------ Data section ------

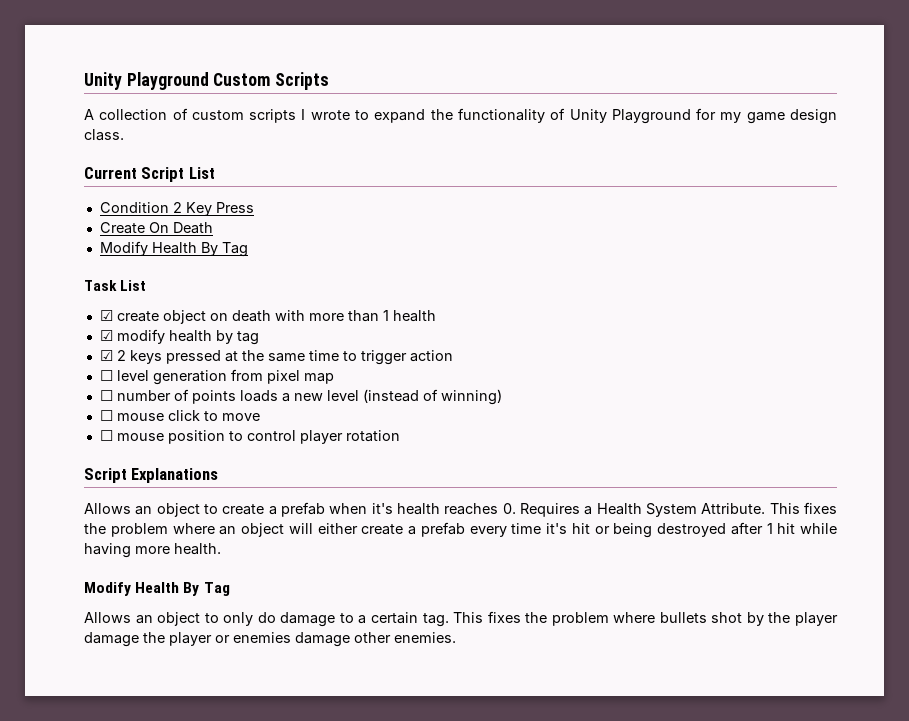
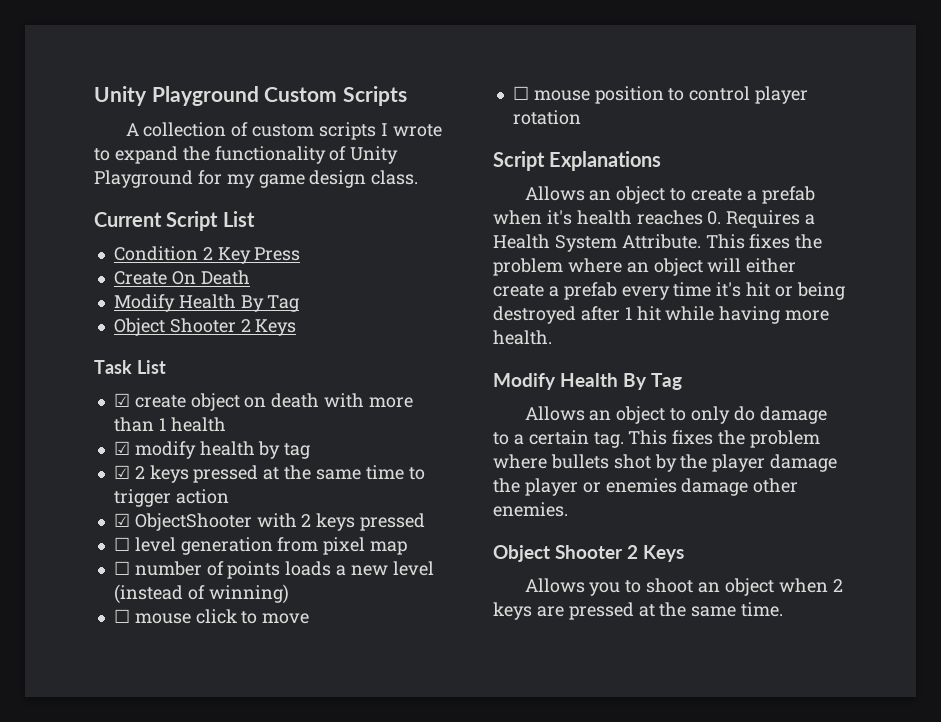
(248, 249) none -> [113,318,297,336] // Object Shooter 2 Keys
(453, 356) none -> [113,513,426,531] // ☑ ObjectShooter with 2 keys pressed
(456, 637) none -> [493,545,685,562] [524,578,843,596] [493,602,784,620] // Object Shooter 2 Keys // Allows you to shoot an object when 2 keys are pressed at the same time.

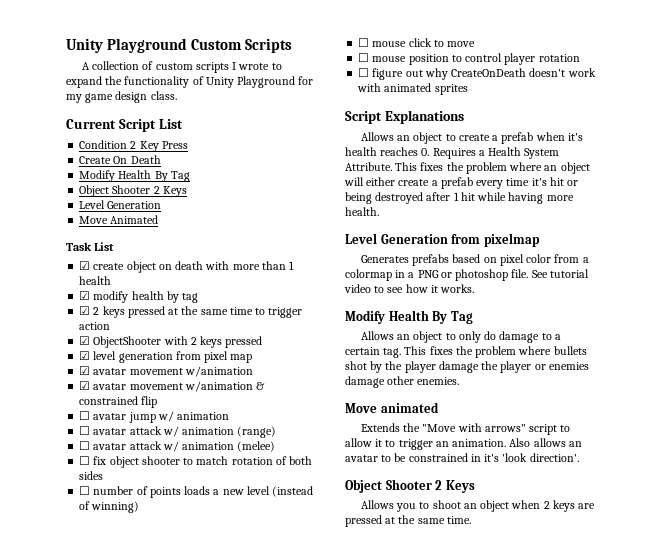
(297, 327) none -> [79,200,162,209] [79,215,159,224] // Level Generation // Move Animated
[113,537,130,551] ☐ -> [79,351,91,360] ☑
(408, 548) none -> [79,366,253,377] [79,381,266,392] [79,396,158,408] [79,411,230,423] [79,426,277,438] [79,441,276,452] [79,456,313,468] [79,471,104,480] // ☑ avatar movement w/animation // ☑ avatar movement w/animation & constrained flip // ☐ avatar jump w/ animation // ☐ avatar attack w/ animation (range) // ☐ avatar attack w/ animation (melee) // ☐ fix object shooter to match rotation of both sides
(581, 117) none -> [358,68,596,80] [357,83,468,95] // ☐ figure out why CreateOnDeath doesn't work with animated sprites
(552, 337) none -> [345,233,540,247] [360,254,589,266] [345,269,589,281] [344,284,475,293] // Level Generation from pixelmap // Generates prefabs based on pixel color from a colormap in a PNG or photoshop file. See tutorial video to see how it works.
(568, 509) none -> [345,402,439,413] [360,423,571,435] [345,438,582,450] [345,453,579,462] // Move animated // Extends the "Move with arrows" script to allow it to trigger an animation. Also allows an avatar to be constrained in it's 'look direction'.

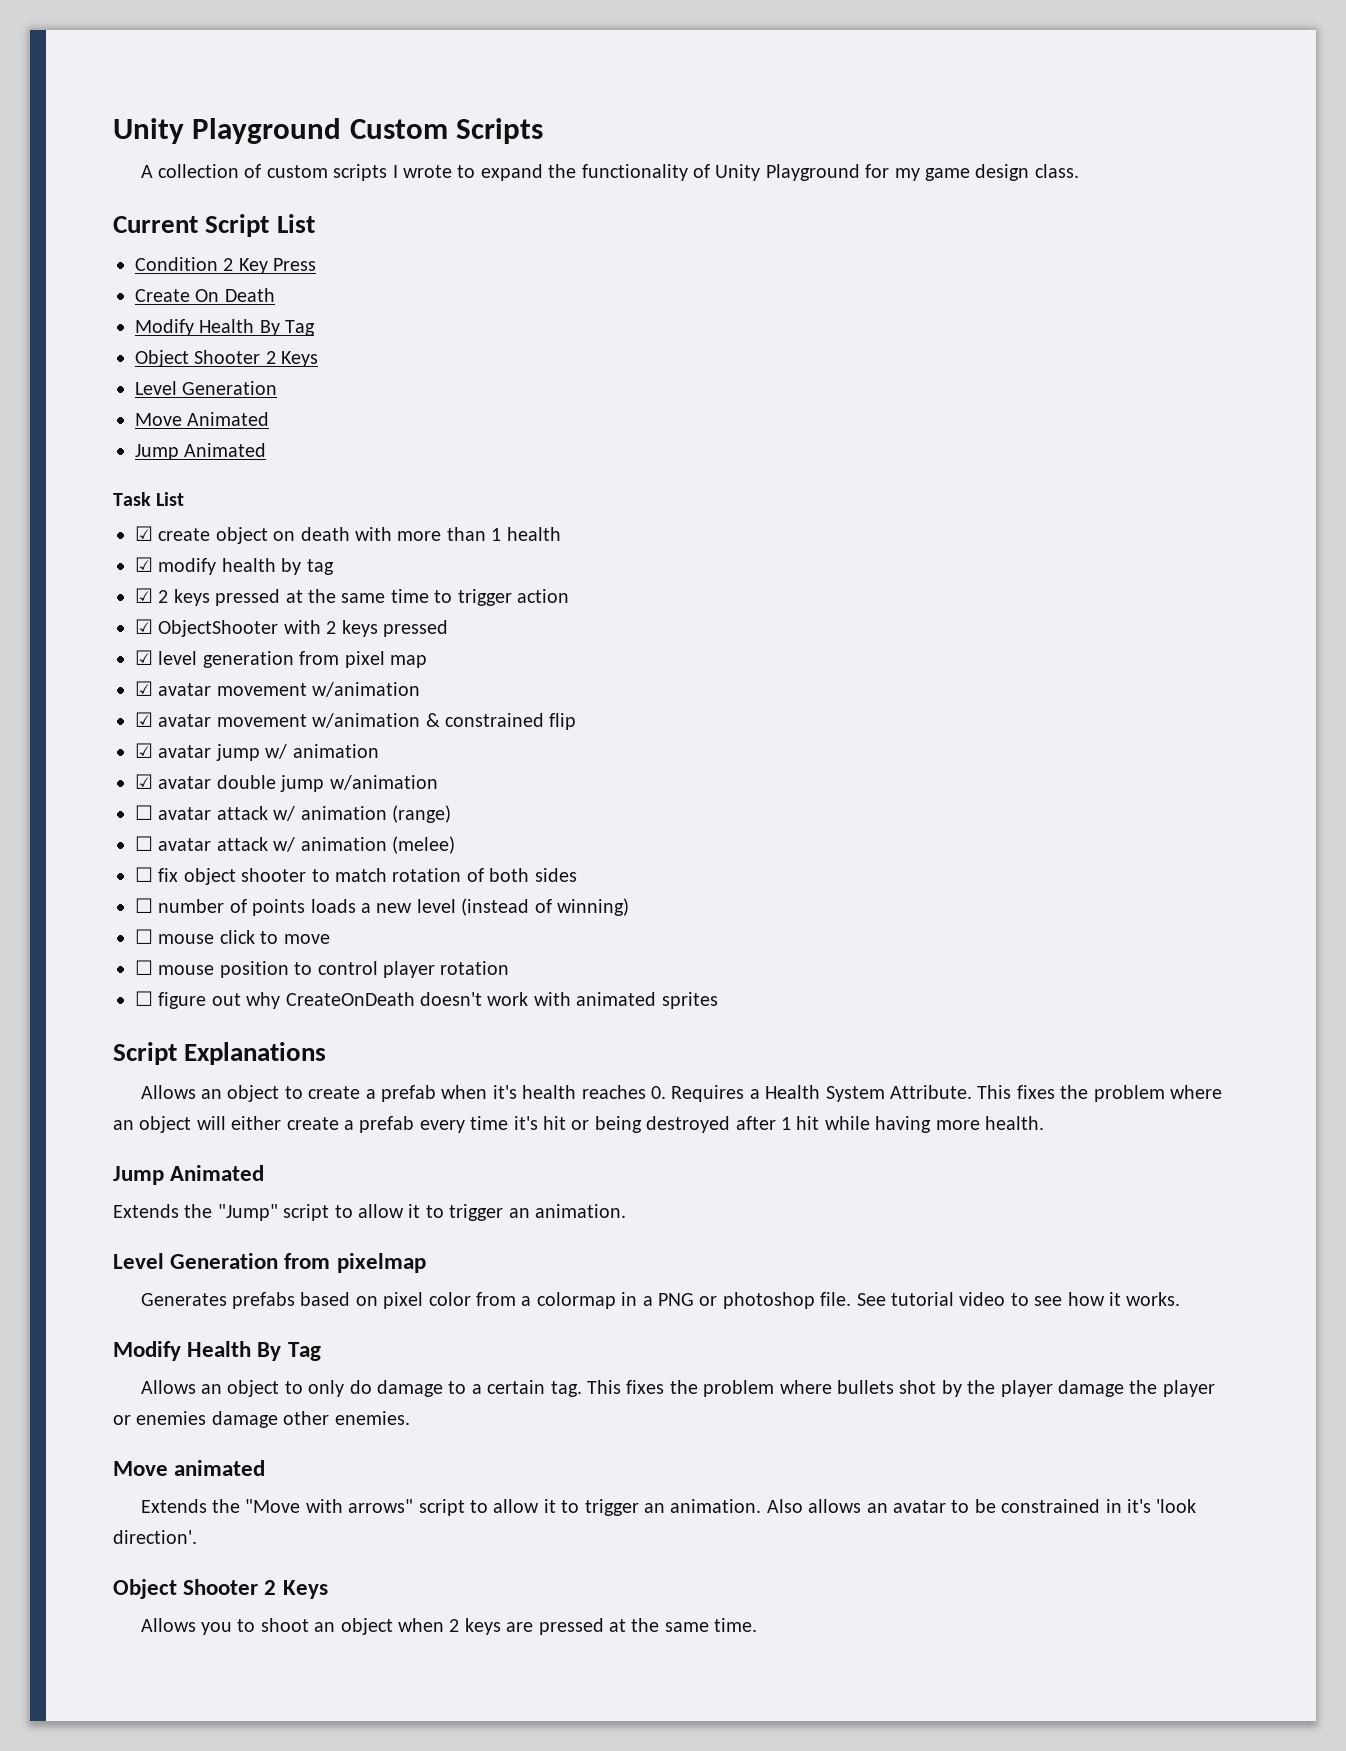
(159, 219) none -> [135,443,267,460] // Jump Animated
[79,411,91,420] ☐ -> [135,743,153,758] ☑
(230, 416) none -> [135,774,438,792] // ☑ avatar double jump w/animation
(379, 211) none -> [113,1165,265,1185] [113,1204,626,1221] // Jump Animated // Extends the "Jump" script to allow it to trigger an animation.

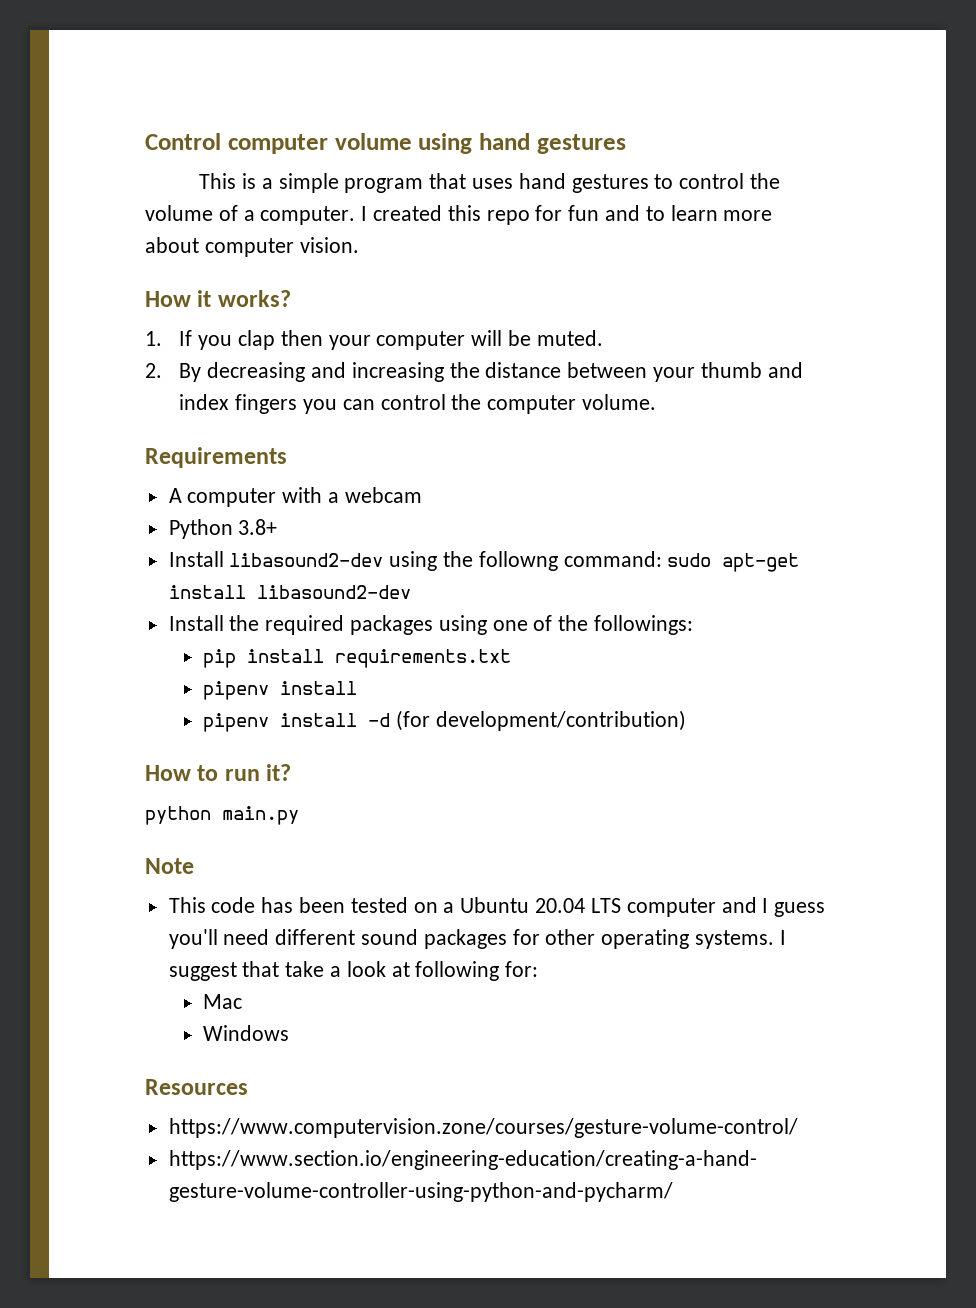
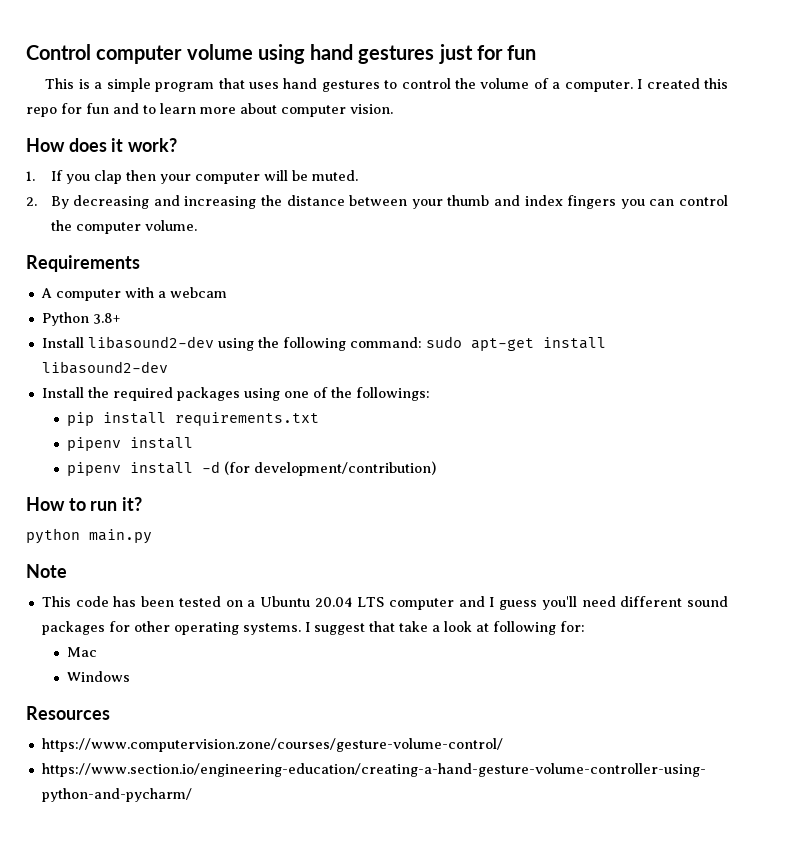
(626, 144) none -> [438,44,537,64] just for fun
[197,290,291,307] it works? -> [68,138,178,152] does it work?
[478,551,558,571] followng -> [282,337,346,351] following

------

Assigned task: Word for word, write out the whole listing, keeping none of the pictures.

Task result:
(248, 249) none -> [113,318,297,336] // Object Shooter 2 Keys
(453, 356) none -> [113,513,426,531] // ☑ ObjectShooter with 2 keys pressed
(456, 637) none -> [493,545,685,562] [524,578,843,596] [493,602,784,620] // Object Shooter 2 Keys // Allows you to shoot an object when 2 keys are pressed at the same time.

(297, 327) none -> [79,200,162,209] [79,215,159,224] // Level Generation // Move Animated
[113,537,130,551] ☐ -> [79,351,91,360] ☑
(408, 548) none -> [79,366,253,377] [79,381,266,392] [79,396,158,408] [79,411,230,423] [79,426,277,438] [79,441,276,452] [79,456,313,468] [79,471,104,480] // ☑ avatar movement w/animation // ☑ avatar movement w/animation & constrained flip // ☐ avatar jump w/ animation // ☐ avatar attack w/ animation (range) // ☐ avatar attack w/ animation (melee) // ☐ fix object shooter to match rotation of both sides
(581, 117) none -> [358,68,596,80] [357,83,468,95] // ☐ figure out why CreateOnDeath doesn't work with animated sprites
(552, 337) none -> [345,233,540,247] [360,254,589,266] [345,269,589,281] [344,284,475,293] // Level Generation from pixelmap // Generates prefabs based on pixel color from a colormap in a PNG or photoshop file. See tutorial video to see how it works.
(568, 509) none -> [345,402,439,413] [360,423,571,435] [345,438,582,450] [345,453,579,462] // Move animated // Extends the "Move with arrows" script to allow it to trigger an animation. Also allows an avatar to be constrained in it's 'look direction'.

(159, 219) none -> [135,443,267,460] // Jump Animated
[79,411,91,420] ☐ -> [135,743,153,758] ☑
(230, 416) none -> [135,774,438,792] // ☑ avatar double jump w/animation
(379, 211) none -> [113,1165,265,1185] [113,1204,626,1221] // Jump Animated // Extends the "Jump" script to allow it to trigger an animation.

(626, 144) none -> [438,44,537,64] just for fun
[197,290,291,307] it works? -> [68,138,178,152] does it work?
[478,551,558,571] followng -> [282,337,346,351] following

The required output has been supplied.